The best way to stop snoring is to target the root of the problem
Millions of Americans—and their significant others—suffer from snoring. While many find it nothing more than an annoyance, what they don't realize is that it can be a sign of more serious health problems.
Snoring typically happens when your airway gets partly blocked somehow, often as a result of nasal congestion, enlarged tonsils, floppy tissue, or alcohol.
According to sleep experts, nasal strips don't always solve the problem. In these cases, they recommend going to the root of the issue.
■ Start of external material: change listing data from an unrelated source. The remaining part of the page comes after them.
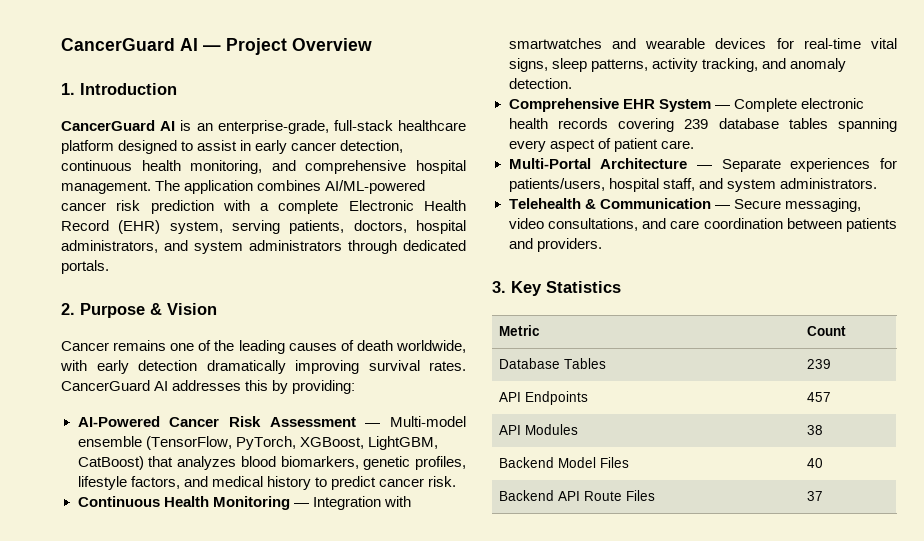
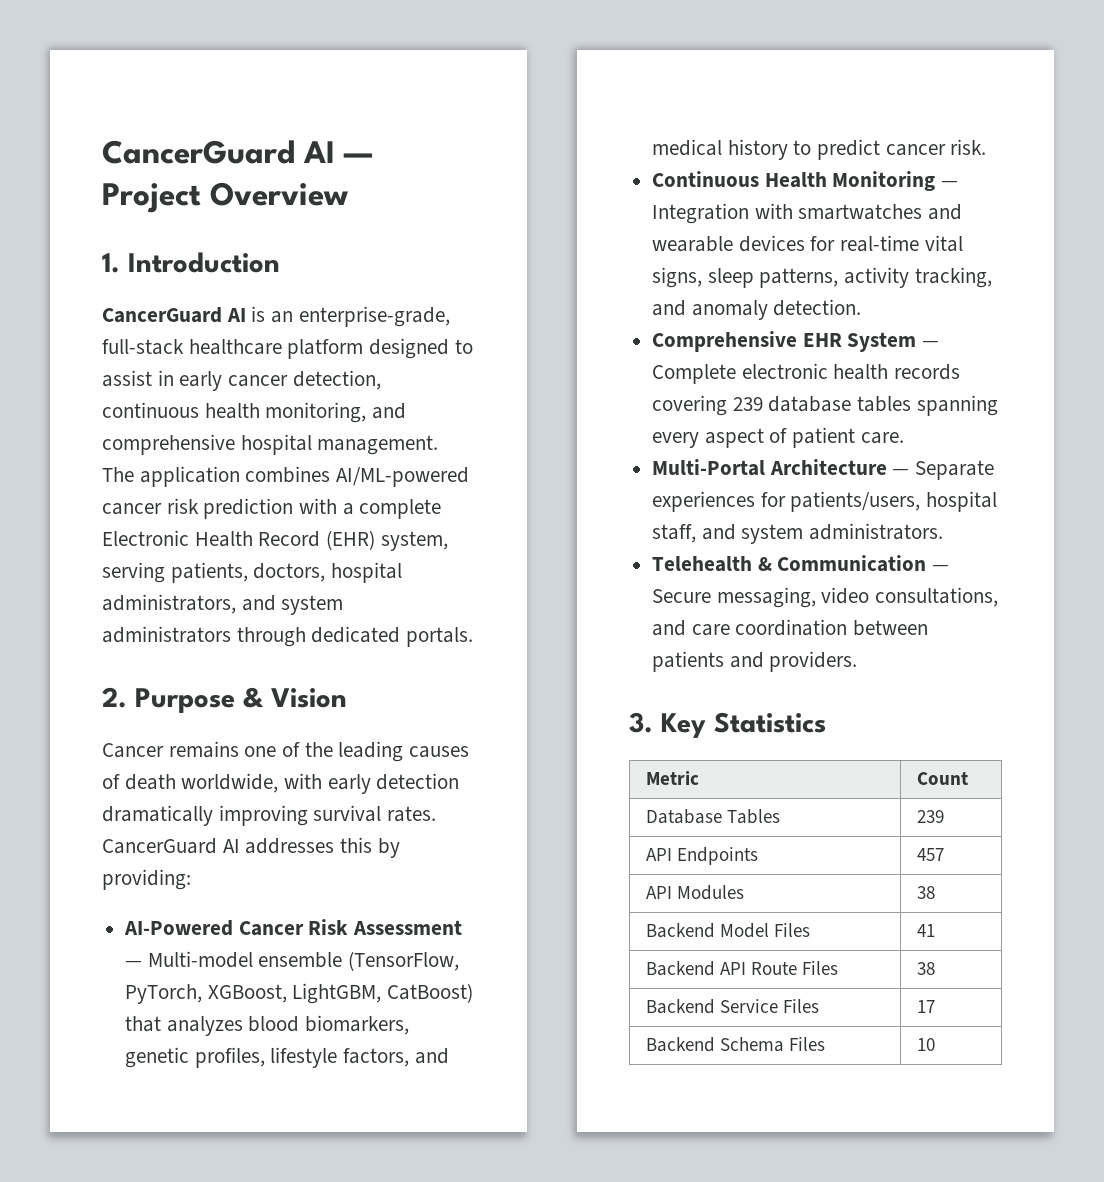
- Backend Model Files | 40
+ Backend Model Files | 41
- Backend API Route Files | 37
+ Backend API Route Files | 38
+ Backend Service Files | 17
+ Backend Schema Files | 10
If you have a stuffy nose, for instance, elevate your head or sleep on your side. Other steps can include avoiding alcohol for at least four hours before you go to bed, not smoking, and losing weight.
"If these steps don't work, it's probably time to call a doctor who can test you for obstructive sleep apnea, or OSA," said Consumer Reports Health Editor Diane Umanski.
OSA is what happens when you stop breathing while you sleep, and it's typically caused by something blocking the airway. About 34 percent of men and 19 percent of women who snore regularly are affected by OSA.
Snoring can also put you at risk for serious health conditions. It raises your risk of cardiovascular disease, stroke, cardiac arrhythmia, and high blood pressure.
Your doctor may recommend treatment through continuous positive airway pressure (C-PAP) therapy, usually using a C-PAP machine that goes onto the head and increases airflow into the throat. Another at-home option involves tongue exercises.
If none of these works, there are surgical options available.
Experts say that the main thing snorers should remember is that they should not underestimate its effects and should make changes that will allow them and their significant others rest better.